==== Input data

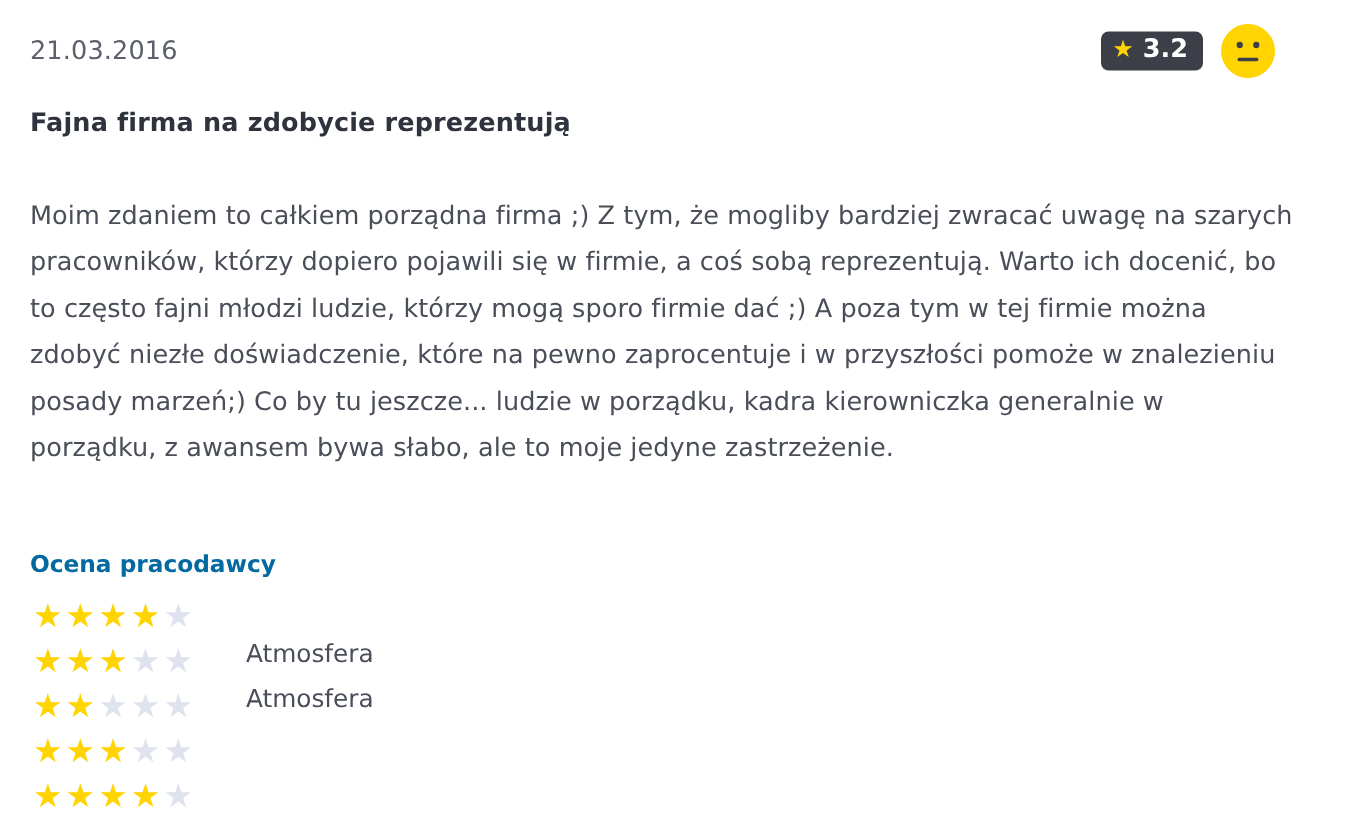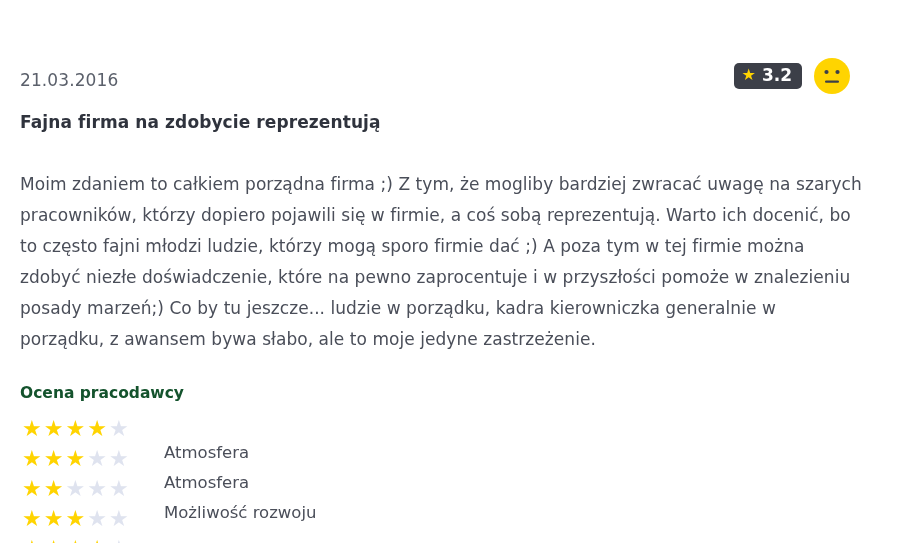--- a/index.html
+++ b/index.html
@@ -15,24 +15,23 @@
     overflow: hidden;
   }
   .review {
     position: relative;
     padding: 14px 20px 0 20px;
     box-sizing: border-box;
     width: 900px;
   }
   .top-row {
     display: flex;
-    align-items: flex-end;
+    align-items: center;
     justify-content: space-between;
     height: 40px;
-    margin-top: 40px;
   }
   .date {
     font-size: 17px;
     color: #5b606b;
     line-height: 28px;
     letter-spacing: 0.1px;
   }
   .badges {
     display: flex;
     align-items: center;
@@ -83,22 +82,22 @@
     font-size: 17px;
     line-height: 31px;
     color: #4a4e59;
     margin-top: 37px;
     max-width: 845px;
     letter-spacing: 0.05px;
   }
   .ratings-heading {
     font-size: 15.5px;
     font-weight: bold;
-    color: #14532d;
-    margin-top: 29px;
+    color: #0369a1;
+    margin-top: 52px;
   }
   .rating-list {
     margin-top: 12px;
   }
   .rating-row {
     display: flex;
     align-items: center;
     height: 30px;
   }
   .stars {
@@ -179,21 +178,20 @@
     </div>
 
     <div class="rating-row">
       <div class="stars">
         <span class="s on">★</span>
         <span class="s on">★</span>
         <span class="s">★</span>
         <span class="s">★</span>
         <span class="s">★</span>
       </div>
-      <div class="rating-label">Możliwość rozwoju</div>
     </div>
 
     <div class="rating-row">
       <div class="stars">
         <span class="s on">★</span>
         <span class="s on">★</span>
         <span class="s on">★</span>
         <span class="s">★</span>
         <span class="s">★</span>
       </div>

========

Task to complete
The answer consists of every line above in which the word "items" occurs.

Finished exercise
-    align-items: flex-end;
+    align-items: center;
     align-items: center;
     align-items: center;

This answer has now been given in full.